Russia released WNBA star from penal colony late last year



Brittney Griner and her wife, Cherelle Griner, with Vice President Kamala Harris and second gentleman Doug Emhoff, on May 19, 2023, before Brittney Griner's first professional basketball game back since being released from a Russian penal camp. (White House photo by Lawrence Jackson)

Vice President Kamala Harris accompanied by her husband, second gentleman Doug Emhoff, greeted WNBA’s Phoenix Mercury star center Brittney Griner and her wife Cherelle Friday night before Griner’s first professional basketball game back since being released from a Russian penal camp last December.

According to the White House Press Pool reporter traveling with Harris, she and Emhoff arrived at Arena in downtown Los Angeles and met with the Griners prior to the game between the LA Sparks and Phoenix Mercury.

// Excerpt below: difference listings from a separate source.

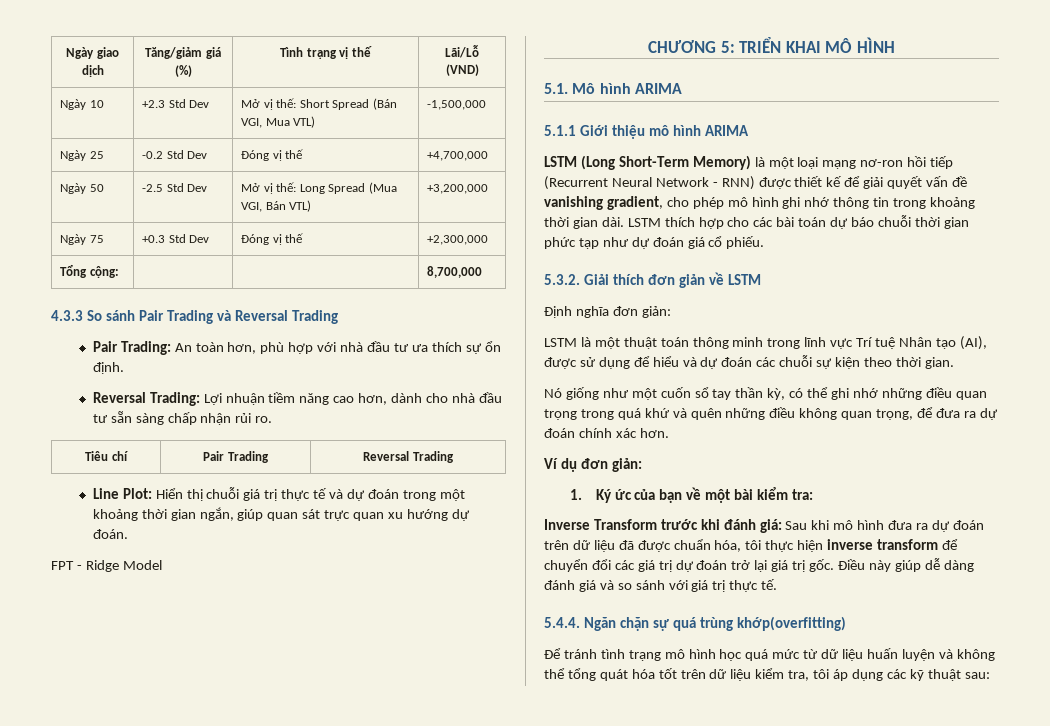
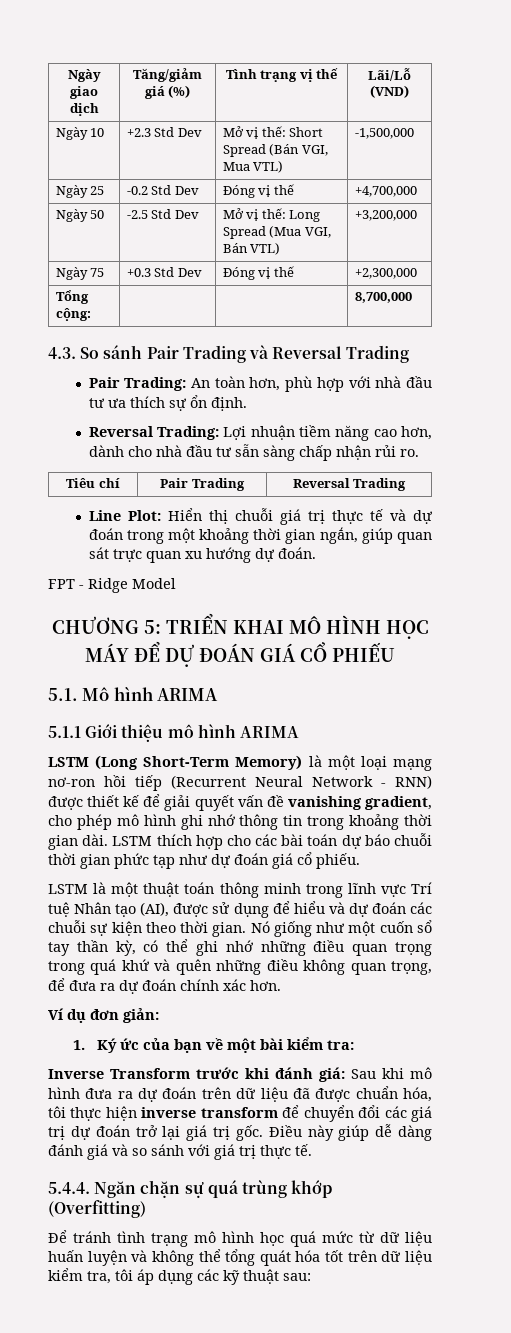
- 4.3.3 So sánh Pair Trading và Reversal Trading
+ 4.3. So sánh Pair Trading và Reversal Trading
- CHƯƠNG 5: TRIỂN KHAI MÔ HÌNH
+ CHƯƠNG 5: TRIỂN KHAI MÔ HÌNH HỌC MÁY ĐỂ DỰ ĐOÁN GIÁ CỔ PHIẾU
- 5.3.2. Giải thích đơn giản về LSTM
- Định nghĩa đơn giản:
- LSTM là một thuật toán thông minh trong lĩnh vực Trí tuệ Nhân tạo (AI), được sử dụng để hiểu và dự đoán các chuỗi sự kiện theo thời gian.
- Nó giống như một cuốn sổ tay thần kỳ, có thể ghi nhớ những điều quan trọng trong quá khứ và quên những điều không quan trọng, để đưa ra dự đoán chính xác hơn.
+ LSTM là một thuật toán thông minh trong lĩnh vực Trí tuệ Nhân tạo (AI), được sử dụng để hiểu và dự đoán các chuỗi sự kiện theo thời gian. Nó giống như một cuốn sổ tay thần kỳ, có thể ghi nhớ những điều quan trọng trong quá khứ và quên những điều không quan trọng, để đưa ra dự đoán chính xác hơn.
- 5.4.4. Ngăn chặn sự quá trùng khớp(overfitting)
+ 5.4.4. Ngăn chặn sự quá trùng khớp (Overfitting)

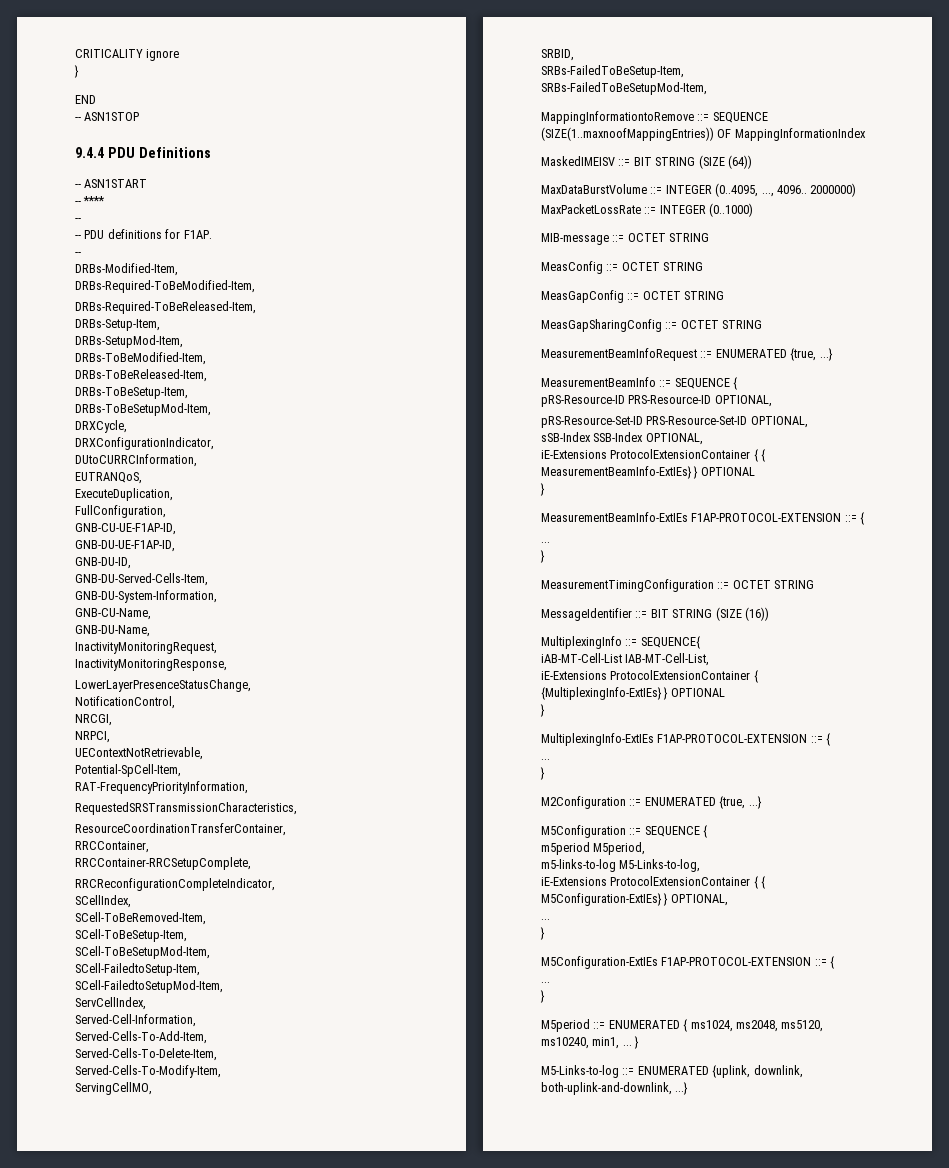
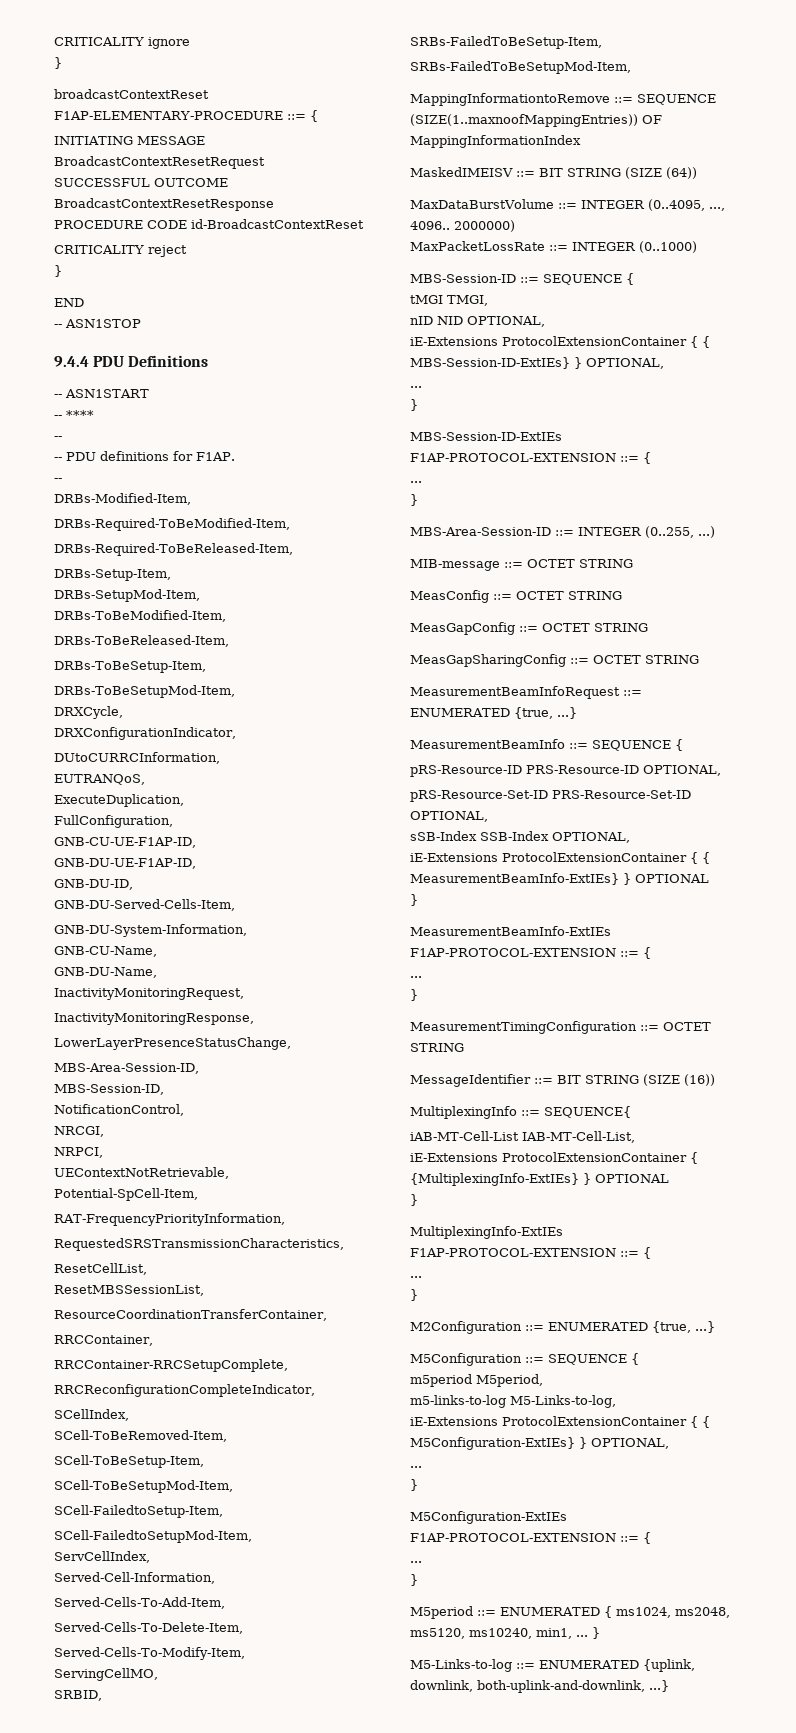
+ broadcastContextReset F1AP-ELEMENTARY-PROCEDURE ::= {
+ INITIATING MESSAGE BroadcastContextResetRequest
+ SUCCESSFUL OUTCOME BroadcastContextResetResponse
+ PROCEDURE CODE id-BroadcastContextReset
+ CRITICALITY reject
+ }
+ MBS-Area-Session-ID,
+ MBS-Session-ID,
+ ResetCellList,
+ ResetMBSSessionList,
+ MBS-Session-ID ::= SEQUENCE {
+ tMGI TMGI,
+ nID NID OPTIONAL,
+ iE-Extensions ProtocolExtensionContainer { { MBS-Session-ID-ExtIEs} } OPTIONAL,
+ ...
+ }
+ MBS-Session-ID-ExtIEs F1AP-PROTOCOL-EXTENSION ::= {
+ ...
+ }
+ MBS-Area-Session-ID ::= INTEGER (0..255, ...)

After conversations between the four, the vice president met with the rest of the Mercury in their dressing rooms before meeting with host team the LA Sparks in theirs.

According to the Advocate’s reporter Christopher Wiggins, in her meeting with the Mercury, the vice president said:

“I came here to talk to the team to congratulate you on exhibiting excellence in every way. You are some of the finest athletes in the world, and to do what you do every day shows that it is right to have ambition,” she said.

“It is right to have aspirations. It is right to work hard. It is right to compete when you know you have put everything into it; when you have trained, when you have discipline, when you have intelligence and when you have brilliance.”

She added, “It makes me so proud as vice president of the United States to go around the world talking to folks about a variety of issues, and one of the subjects that does come up is the WNBA. [The world] is watching what you guys are doing, lifting up the excellence of the finest athletes in the world.”

After meeting both teams Harris then showed up at center court to cheers from about 10,000 people and received an honorary jersey from the Sparks.

The Sparks beat the Mercury 94-71, although the Advocate pointed out: “Griner’s return to the floor and doing what she loves was more important than the result. Six rebounds, four blocks, and 18 points rounded out her performance.”